# YOUR INSTRUCTIONS:
Write out exactly the lines from the line that contains "Siero antirughe: 5" through the final line of the listing below, and no others.

# RECORDS SUPPLIED:
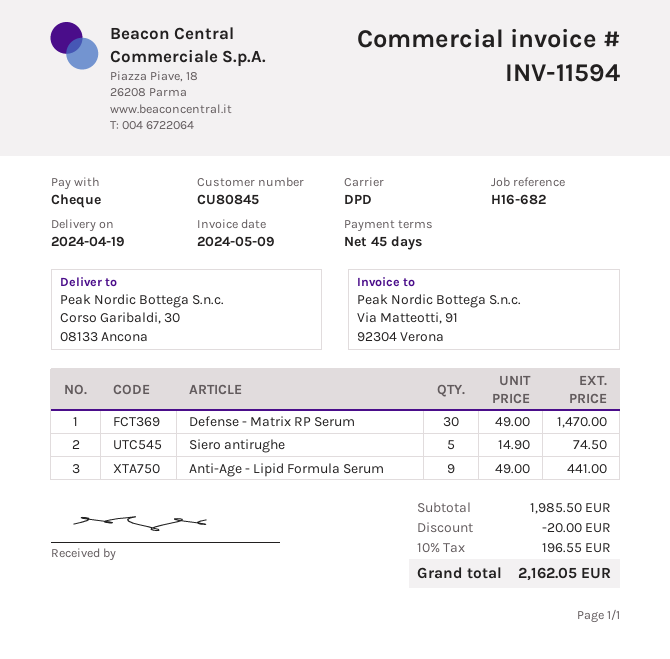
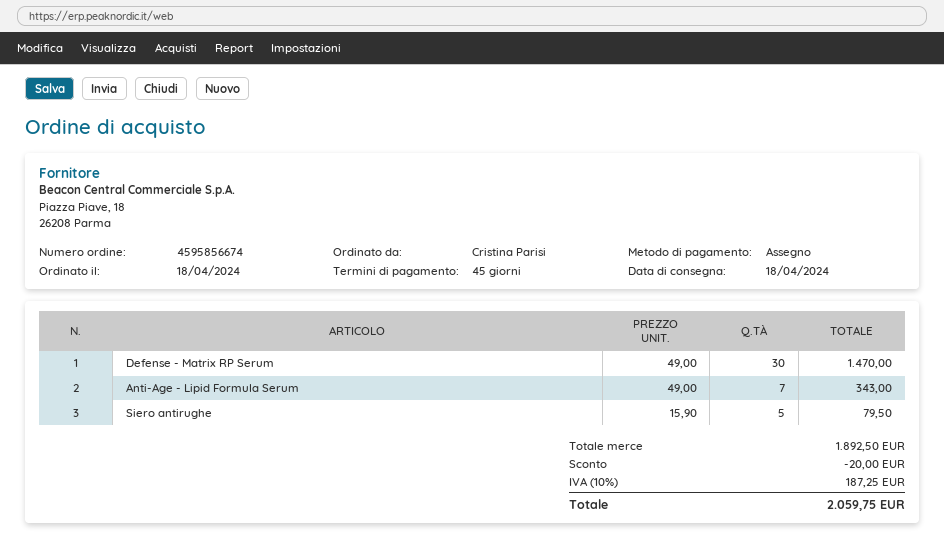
delivery date: 2024-04-19 -> 2024-04-18
Siero antirughe: 5 x 14.90 = 74.50 -> 5 x 15.90 = 79.50
Anti-Age - Lipid Formula Serum: 9 x 49.00 = 441.00 -> 7 x 49.00 = 343.00
subtotal: 1985.50 -> 1892.50
tax: 10% = 196.55 -> 10% = 187.25
total: 2162.05 -> 2059.75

# ANSWER SPACE:
Siero antirughe: 5 x 14.90 = 74.50 -> 5 x 15.90 = 79.50
Anti-Age - Lipid Formula Serum: 9 x 49.00 = 441.00 -> 7 x 49.00 = 343.00
subtotal: 1985.50 -> 1892.50
tax: 10% = 196.55 -> 10% = 187.25
total: 2162.05 -> 2059.75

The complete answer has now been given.